Exercise:
Which lines in the data contain the word "portable"? Please copy each of them.

Dataset records:
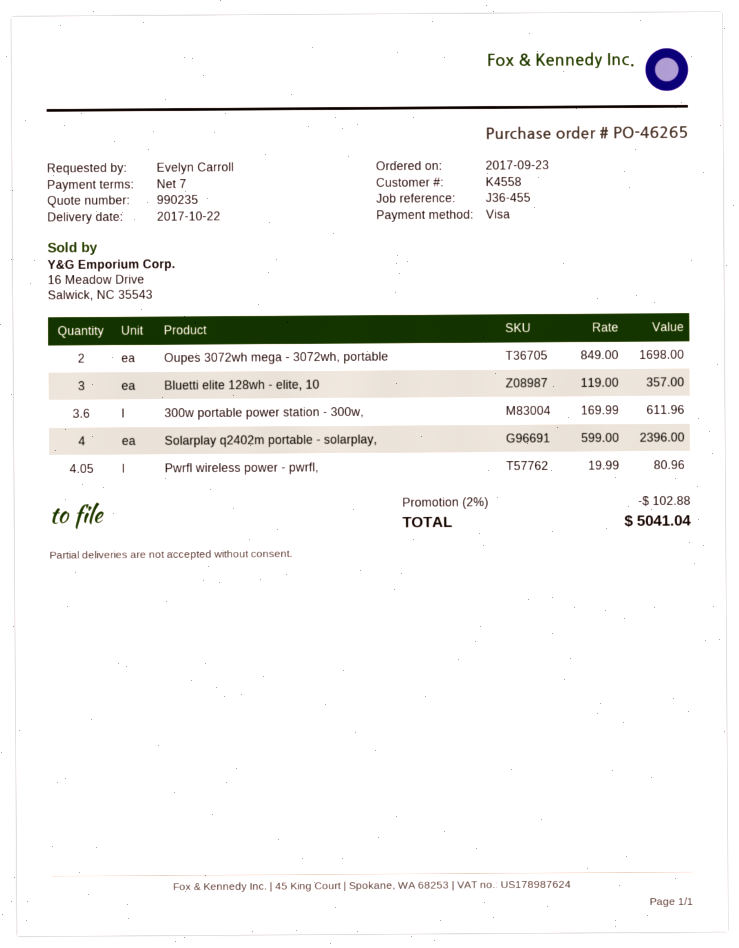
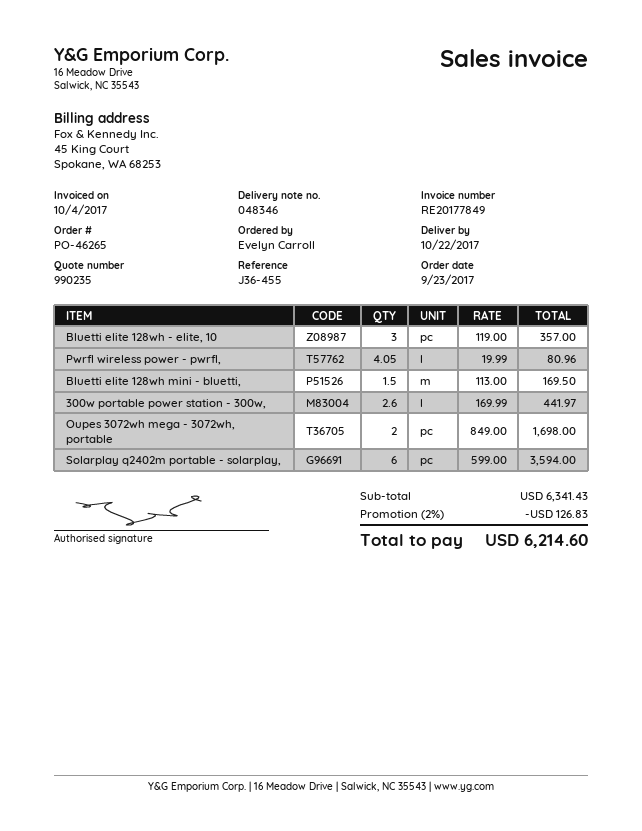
300w portable power station - 300w,: 3.6 x 169.99 = 611.96 -> 2.6 x 169.99 = 441.97
Solarplay q2402m portable - solarplay,: 4 x 599.00 = 2396.00 -> 6 x 599.00 = 3594.00
Bluetti elite 128wh mini - bluetti,: none -> 1.5 x 113.00 = 169.50
discount: 2% = 102.88 -> 2% = 126.83
total: 5041.04 -> 6214.60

Expected output:
300w portable power station - 300w,: 3.6 x 169.99 = 611.96 -> 2.6 x 169.99 = 441.97
Solarplay q2402m portable - solarplay,: 4 x 599.00 = 2396.00 -> 6 x 599.00 = 3594.00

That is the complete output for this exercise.